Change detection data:
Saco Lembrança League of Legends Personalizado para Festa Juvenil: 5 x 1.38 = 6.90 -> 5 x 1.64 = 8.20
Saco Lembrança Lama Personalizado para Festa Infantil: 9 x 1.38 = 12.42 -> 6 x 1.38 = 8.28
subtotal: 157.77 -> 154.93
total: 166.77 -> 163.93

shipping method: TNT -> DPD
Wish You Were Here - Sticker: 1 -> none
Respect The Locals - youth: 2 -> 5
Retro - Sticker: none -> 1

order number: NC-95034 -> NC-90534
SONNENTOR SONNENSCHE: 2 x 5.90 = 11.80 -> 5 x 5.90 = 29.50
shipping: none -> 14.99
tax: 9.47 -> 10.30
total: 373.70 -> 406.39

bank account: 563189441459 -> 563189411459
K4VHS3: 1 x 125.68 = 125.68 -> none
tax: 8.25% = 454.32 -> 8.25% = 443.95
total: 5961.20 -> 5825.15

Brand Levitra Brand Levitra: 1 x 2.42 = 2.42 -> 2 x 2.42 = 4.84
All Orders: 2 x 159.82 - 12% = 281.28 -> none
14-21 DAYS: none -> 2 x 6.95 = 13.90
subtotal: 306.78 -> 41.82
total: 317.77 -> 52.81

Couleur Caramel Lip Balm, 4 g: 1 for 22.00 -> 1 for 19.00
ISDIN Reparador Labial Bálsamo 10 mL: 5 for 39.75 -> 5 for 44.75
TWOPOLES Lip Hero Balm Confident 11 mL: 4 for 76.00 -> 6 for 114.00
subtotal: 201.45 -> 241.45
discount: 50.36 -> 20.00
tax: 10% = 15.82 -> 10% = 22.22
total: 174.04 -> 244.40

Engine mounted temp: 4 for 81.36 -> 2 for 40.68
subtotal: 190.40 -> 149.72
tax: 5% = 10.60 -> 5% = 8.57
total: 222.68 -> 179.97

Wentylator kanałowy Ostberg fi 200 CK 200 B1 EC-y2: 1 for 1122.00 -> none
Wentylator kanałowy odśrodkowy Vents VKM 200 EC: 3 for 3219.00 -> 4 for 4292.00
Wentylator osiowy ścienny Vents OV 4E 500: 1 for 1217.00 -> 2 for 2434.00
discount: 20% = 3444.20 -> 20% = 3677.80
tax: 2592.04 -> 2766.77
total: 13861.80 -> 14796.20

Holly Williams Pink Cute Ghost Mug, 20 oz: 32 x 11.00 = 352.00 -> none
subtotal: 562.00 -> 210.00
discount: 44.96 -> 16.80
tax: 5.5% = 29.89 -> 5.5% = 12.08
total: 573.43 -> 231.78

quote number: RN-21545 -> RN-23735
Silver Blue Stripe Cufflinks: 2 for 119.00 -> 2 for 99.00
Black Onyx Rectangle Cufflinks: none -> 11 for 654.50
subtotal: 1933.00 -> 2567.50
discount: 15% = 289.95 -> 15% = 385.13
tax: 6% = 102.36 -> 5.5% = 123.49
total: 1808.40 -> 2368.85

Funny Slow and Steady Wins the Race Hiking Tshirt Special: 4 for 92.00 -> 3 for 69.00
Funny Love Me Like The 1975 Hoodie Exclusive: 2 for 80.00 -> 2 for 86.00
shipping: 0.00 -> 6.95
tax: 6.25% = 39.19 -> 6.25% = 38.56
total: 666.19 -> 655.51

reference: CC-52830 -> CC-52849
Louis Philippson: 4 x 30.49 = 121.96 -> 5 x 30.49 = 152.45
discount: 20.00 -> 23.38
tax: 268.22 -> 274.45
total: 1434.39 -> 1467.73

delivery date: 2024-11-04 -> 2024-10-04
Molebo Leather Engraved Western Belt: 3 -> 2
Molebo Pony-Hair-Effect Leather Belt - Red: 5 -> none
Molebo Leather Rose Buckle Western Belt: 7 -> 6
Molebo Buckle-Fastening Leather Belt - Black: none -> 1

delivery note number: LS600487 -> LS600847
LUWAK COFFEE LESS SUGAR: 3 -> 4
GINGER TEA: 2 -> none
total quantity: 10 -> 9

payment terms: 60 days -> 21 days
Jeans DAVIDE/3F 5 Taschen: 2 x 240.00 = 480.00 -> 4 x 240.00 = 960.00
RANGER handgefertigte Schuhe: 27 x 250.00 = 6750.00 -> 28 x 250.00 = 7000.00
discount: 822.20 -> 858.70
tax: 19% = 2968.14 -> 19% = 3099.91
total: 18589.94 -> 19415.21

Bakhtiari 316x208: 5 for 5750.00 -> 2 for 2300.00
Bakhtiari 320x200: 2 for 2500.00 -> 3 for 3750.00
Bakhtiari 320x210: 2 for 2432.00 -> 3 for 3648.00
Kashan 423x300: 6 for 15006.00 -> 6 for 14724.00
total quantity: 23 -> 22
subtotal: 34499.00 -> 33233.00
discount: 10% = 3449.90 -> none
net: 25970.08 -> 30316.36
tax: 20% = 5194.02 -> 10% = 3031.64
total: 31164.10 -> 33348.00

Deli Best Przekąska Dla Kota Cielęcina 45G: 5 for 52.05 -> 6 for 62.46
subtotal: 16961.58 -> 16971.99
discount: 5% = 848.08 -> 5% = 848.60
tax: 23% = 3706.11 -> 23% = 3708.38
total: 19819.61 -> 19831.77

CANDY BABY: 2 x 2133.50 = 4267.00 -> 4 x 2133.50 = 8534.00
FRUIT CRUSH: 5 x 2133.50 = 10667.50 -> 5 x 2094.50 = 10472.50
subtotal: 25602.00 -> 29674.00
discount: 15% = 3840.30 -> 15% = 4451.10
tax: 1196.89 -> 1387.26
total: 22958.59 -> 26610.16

● Work required
Copy every line above without changes.

● Answer box
Saco Lembrança League of Legends Personalizado para Festa Juvenil: 5 x 1.38 = 6.90 -> 5 x 1.64 = 8.20
Saco Lembrança Lama Personalizado para Festa Infantil: 9 x 1.38 = 12.42 -> 6 x 1.38 = 8.28
subtotal: 157.77 -> 154.93
total: 166.77 -> 163.93

shipping method: TNT -> DPD
Wish You Were Here - Sticker: 1 -> none
Respect The Locals - youth: 2 -> 5
Retro - Sticker: none -> 1

order number: NC-95034 -> NC-90534
SONNENTOR SONNENSCHE: 2 x 5.90 = 11.80 -> 5 x 5.90 = 29.50
shipping: none -> 14.99
tax: 9.47 -> 10.30
total: 373.70 -> 406.39

bank account: 563189441459 -> 563189411459
K4VHS3: 1 x 125.68 = 125.68 -> none
tax: 8.25% = 454.32 -> 8.25% = 443.95
total: 5961.20 -> 5825.15

Brand Levitra Brand Levitra: 1 x 2.42 = 2.42 -> 2 x 2.42 = 4.84
All Orders: 2 x 159.82 - 12% = 281.28 -> none
14-21 DAYS: none -> 2 x 6.95 = 13.90
subtotal: 306.78 -> 41.82
total: 317.77 -> 52.81

Couleur Caramel Lip Balm, 4 g: 1 for 22.00 -> 1 for 19.00
ISDIN Reparador Labial Bálsamo 10 mL: 5 for 39.75 -> 5 for 44.75
TWOPOLES Lip Hero Balm Confident 11 mL: 4 for 76.00 -> 6 for 114.00
subtotal: 201.45 -> 241.45
discount: 50.36 -> 20.00
tax: 10% = 15.82 -> 10% = 22.22
total: 174.04 -> 244.40

Engine mounted temp: 4 for 81.36 -> 2 for 40.68
subtotal: 190.40 -> 149.72
tax: 5% = 10.60 -> 5% = 8.57
total: 222.68 -> 179.97

Wentylator kanałowy Ostberg fi 200 CK 200 B1 EC-y2: 1 for 1122.00 -> none
Wentylator kanałowy odśrodkowy Vents VKM 200 EC: 3 for 3219.00 -> 4 for 4292.00
Wentylator osiowy ścienny Vents OV 4E 500: 1 for 1217.00 -> 2 for 2434.00
discount: 20% = 3444.20 -> 20% = 3677.80
tax: 2592.04 -> 2766.77
total: 13861.80 -> 14796.20

Holly Williams Pink Cute Ghost Mug, 20 oz: 32 x 11.00 = 352.00 -> none
subtotal: 562.00 -> 210.00
discount: 44.96 -> 16.80
tax: 5.5% = 29.89 -> 5.5% = 12.08
total: 573.43 -> 231.78

quote number: RN-21545 -> RN-23735
Silver Blue Stripe Cufflinks: 2 for 119.00 -> 2 for 99.00
Black Onyx Rectangle Cufflinks: none -> 11 for 654.50
subtotal: 1933.00 -> 2567.50
discount: 15% = 289.95 -> 15% = 385.13
tax: 6% = 102.36 -> 5.5% = 123.49
total: 1808.40 -> 2368.85

Funny Slow and Steady Wins the Race Hiking Tshirt Special: 4 for 92.00 -> 3 for 69.00
Funny Love Me Like The 1975 Hoodie Exclusive: 2 for 80.00 -> 2 for 86.00
shipping: 0.00 -> 6.95
tax: 6.25% = 39.19 -> 6.25% = 38.56
total: 666.19 -> 655.51

reference: CC-52830 -> CC-52849
Louis Philippson: 4 x 30.49 = 121.96 -> 5 x 30.49 = 152.45
discount: 20.00 -> 23.38
tax: 268.22 -> 274.45
total: 1434.39 -> 1467.73

delivery date: 2024-11-04 -> 2024-10-04
Molebo Leather Engraved Western Belt: 3 -> 2
Molebo Pony-Hair-Effect Leather Belt - Red: 5 -> none
Molebo Leather Rose Buckle Western Belt: 7 -> 6
Molebo Buckle-Fastening Leather Belt - Black: none -> 1

delivery note number: LS600487 -> LS600847
LUWAK COFFEE LESS SUGAR: 3 -> 4
GINGER TEA: 2 -> none
total quantity: 10 -> 9

payment terms: 60 days -> 21 days
Jeans DAVIDE/3F 5 Taschen: 2 x 240.00 = 480.00 -> 4 x 240.00 = 960.00
RANGER handgefertigte Schuhe: 27 x 250.00 = 6750.00 -> 28 x 250.00 = 7000.00
discount: 822.20 -> 858.70
tax: 19% = 2968.14 -> 19% = 3099.91
total: 18589.94 -> 19415.21

Bakhtiari 316x208: 5 for 5750.00 -> 2 for 2300.00
Bakhtiari 320x200: 2 for 2500.00 -> 3 for 3750.00
Bakhtiari 320x210: 2 for 2432.00 -> 3 for 3648.00
Kashan 423x300: 6 for 15006.00 -> 6 for 14724.00
total quantity: 23 -> 22
subtotal: 34499.00 -> 33233.00
discount: 10% = 3449.90 -> none
net: 25970.08 -> 30316.36
tax: 20% = 5194.02 -> 10% = 3031.64
total: 31164.10 -> 33348.00

Deli Best Przekąska Dla Kota Cielęcina 45G: 5 for 52.05 -> 6 for 62.46
subtotal: 16961.58 -> 16971.99
discount: 5% = 848.08 -> 5% = 848.60
tax: 23% = 3706.11 -> 23% = 3708.38
total: 19819.61 -> 19831.77

CANDY BABY: 2 x 2133.50 = 4267.00 -> 4 x 2133.50 = 8534.00
FRUIT CRUSH: 5 x 2133.50 = 10667.50 -> 5 x 2094.50 = 10472.50
subtotal: 25602.00 -> 29674.00
discount: 15% = 3840.30 -> 15% = 4451.10
tax: 1196.89 -> 1387.26
total: 22958.59 -> 26610.16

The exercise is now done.